5c) Heat Sink on all three, with thermal compound
This worked better. I ran the test for one hour with no shutdown. Temperatures stabilized at 144°F (62°C) on the LM338, 136°F (58°C) on the LMD18200, and something around 90°F - 100°F (32 - 38°C) on the LM7805. The heat sink compound didn’t seem to make much difference, but perhaps I’d put it on unevenly or too thick. It also needs some time to settle in. So I turned the booster off, and waiting a day to try a longer test.
5d) Heat Sink Extended Test
I ran the same test as (5c) again, for a period of four hours before I shut it off.

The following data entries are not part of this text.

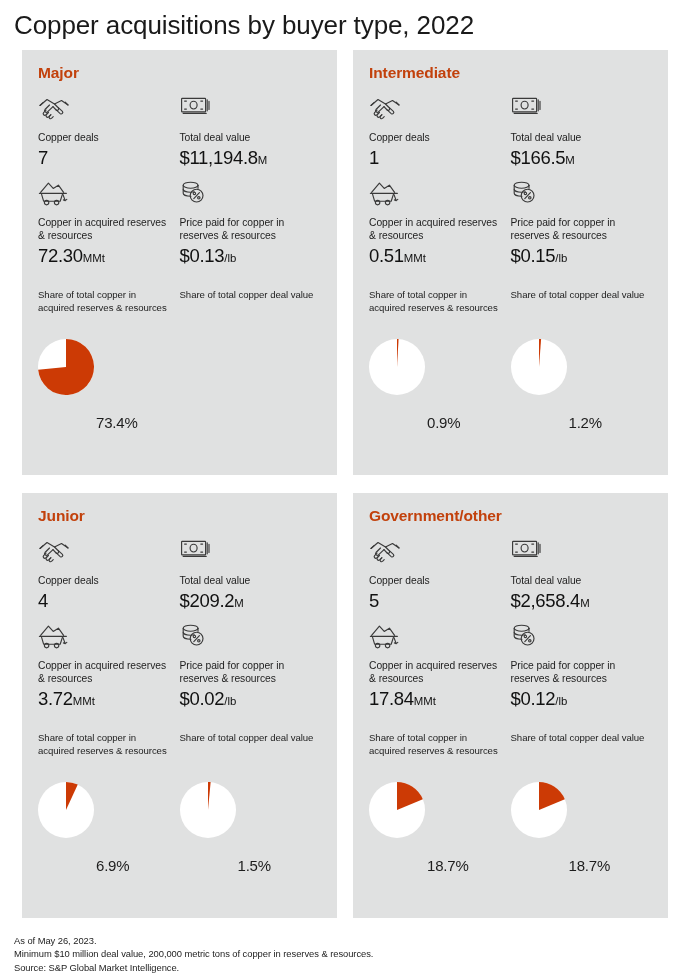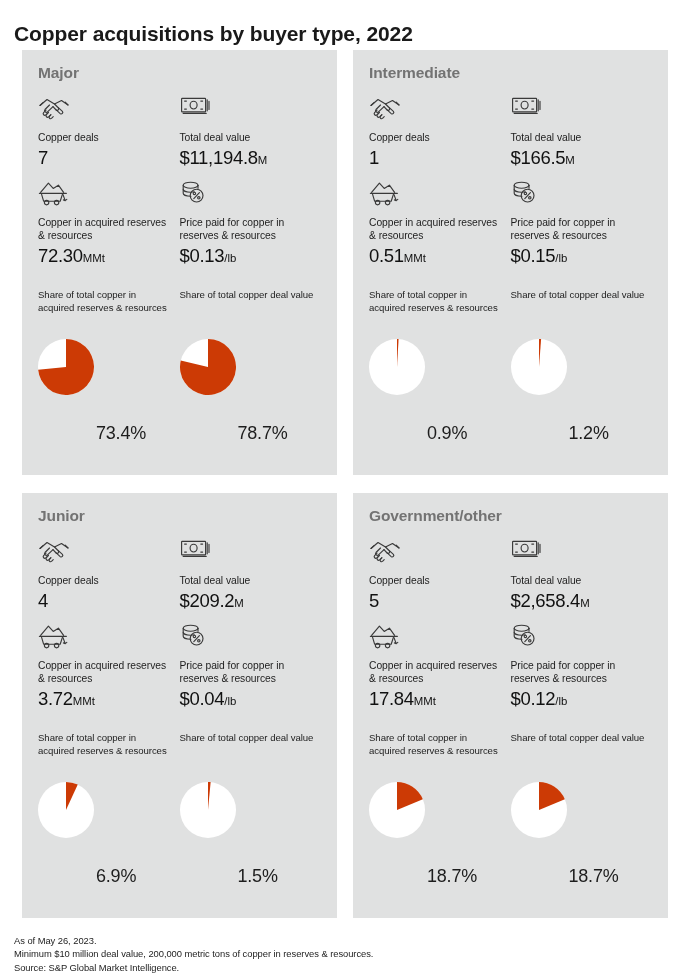"Copper acquisitions by buyer type," .page-title { font-size: 21px -> 26px; font-weight: 700 -> 400; top: 22px -> 10px }
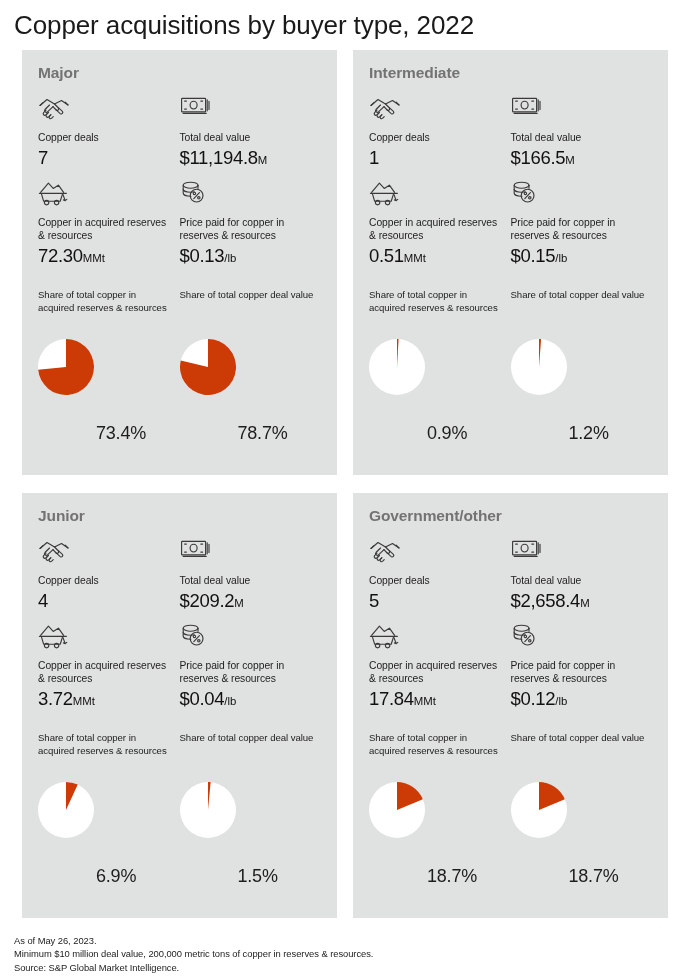"Major" .panel-title { color: #737373 -> #c2410c }
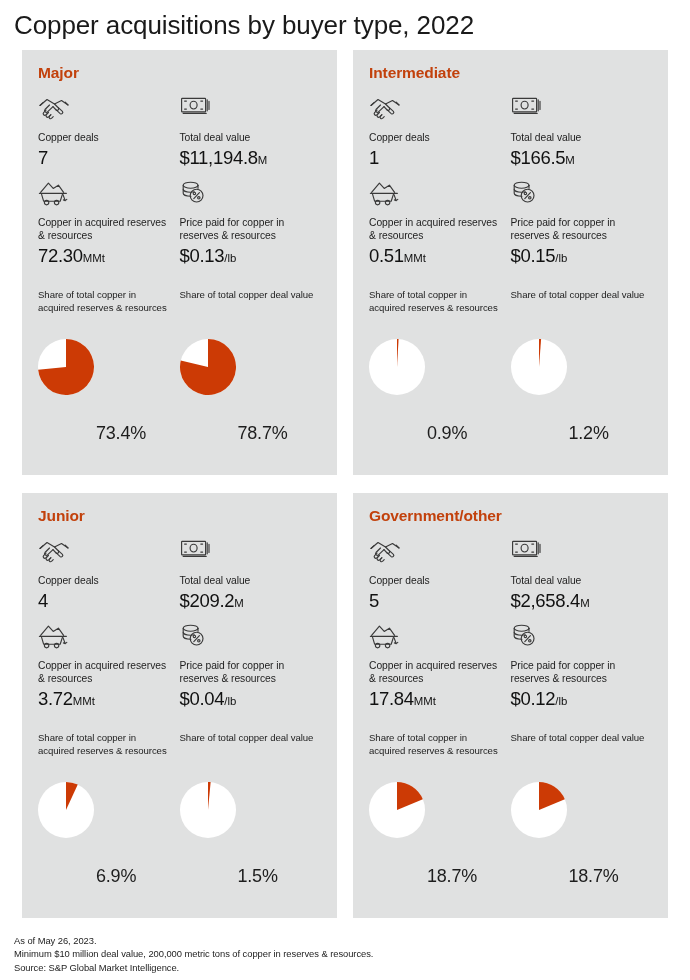"73.4%" .pie-pct { font-size: 18px -> 15px; top: 84px -> 75px }
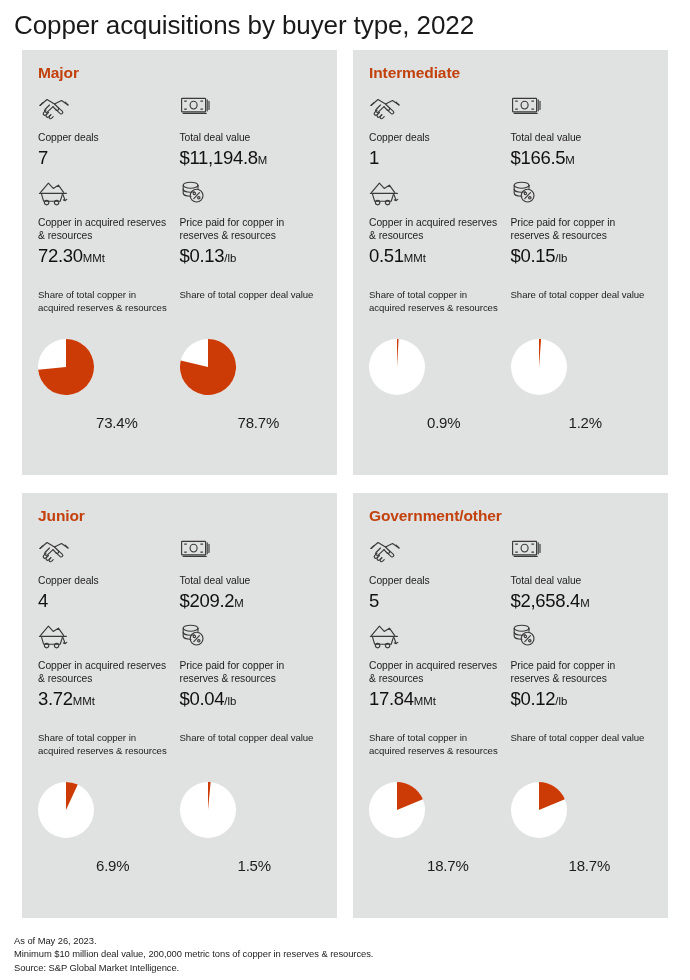"78.7%" div.pie-wrap { html: <div> <svg> <circle></circle> <path></path> </svg> <span>78.7%</span> </div> -> none }
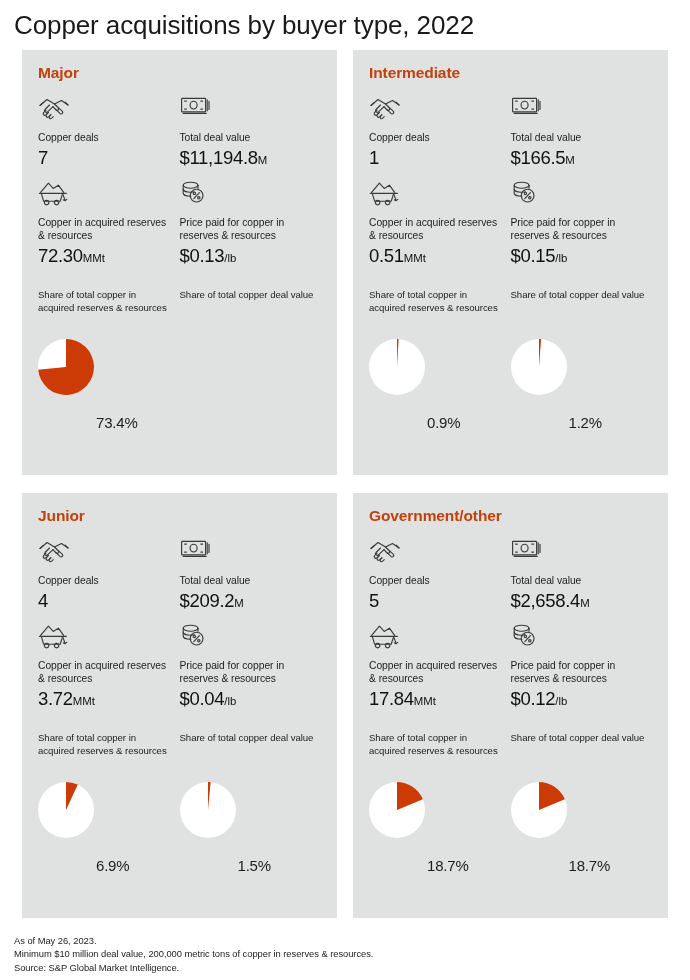"$0.04" span { text: $0.04 -> $0.02 }
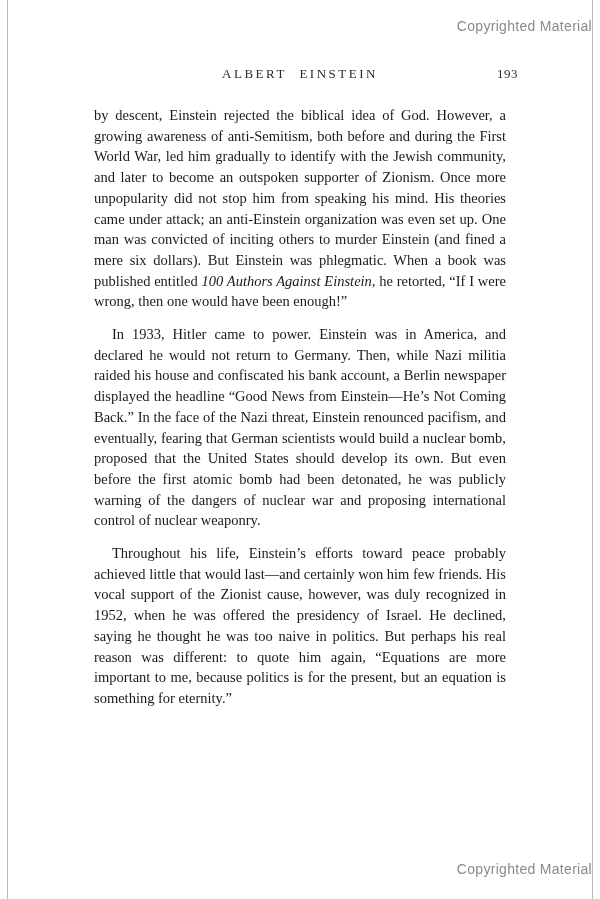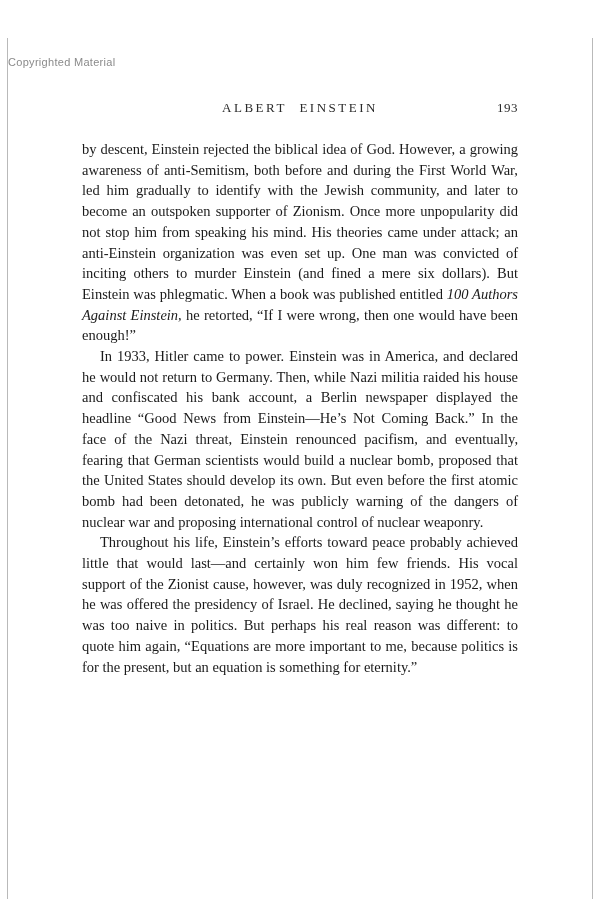"Copyrighted Material" .copyright { font-size: 11px -> 14px; margin-top: 38px -> none; text-align: left -> right }
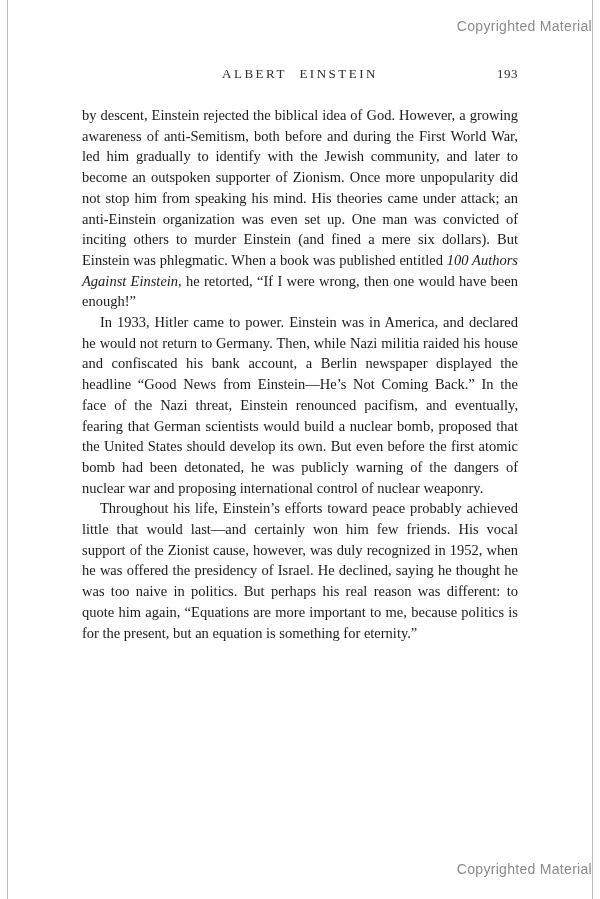"by descent, Einstein rejected the" .para { margin: 0 -> 12px }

Temperatures stabilized at 154°F on the LM338, 140°F on the LMD18200, and something around 95°F - 110°F (35 - 43°C) on the LM7805. The higher temperatures tell me the heat sink compound was doing a better job conducting heat to the heat sink, away from this chip.
Despite the problems, the booster basically works. I’m going to be running more tests, and I’ll post to this page if there’s any interesting news to report. But I expect that at least for now, there’s nothing more to say. You (and even I) really can build a working booster in just a couple of evenings. How cool is that?
Round 2 - March 2011
The original tests were done over Christmas break, 2010, and into early January of 2011, which is when the material above was written. Unfortunately, this ended prematurely when, in the course of removing some components to test an alternate circuit design for Don, I broke the board. We were both busy, so this ended work for a few months.
Note: What I did was in the course of de-soldering a component’s leads, I apparently pulled up the metal contact plated on the board because I hadn’t fully separated the lead from it before pulling it up. This left no metal around the hole to solder to, and thus the new component couldn’t be installed. The moral of the story is to work carefully and not get impatient when removing components (or better yet, to avoid having to do so at all).
Don sent me a new board, and I bought some new components for it, and I assembled it. This is still a Rev. A board, but the idea was to try some of Don’s planned Rev. B circuits on a break-out board and see how they work.
Rev “A.5” testing
The results were quite gratifying: the booster now takes 6 seconds to power up, but it always reliably detects short circuits, either those in place initially or later ones. It also runs on a 15V power supply (versus the 16V supply I’d used previously) and because it’s wasting less power, it runs cooler too.
Don was satisfied and has gone on to make the RAILbooster, a pre-assembled version of essentially the same circuit. I don’t have one, as I’d already bought my Digitrax system before he began this project (in fact, the LOLbooster I built is gathering dust since I don’t presently have a use for it). But I really like the concept of small boosters you can buy for less than $100 with power supply, and use where you might otherwise install a circuit breaker to provide a local, protected, supply for a yard, expansion section, or whatever.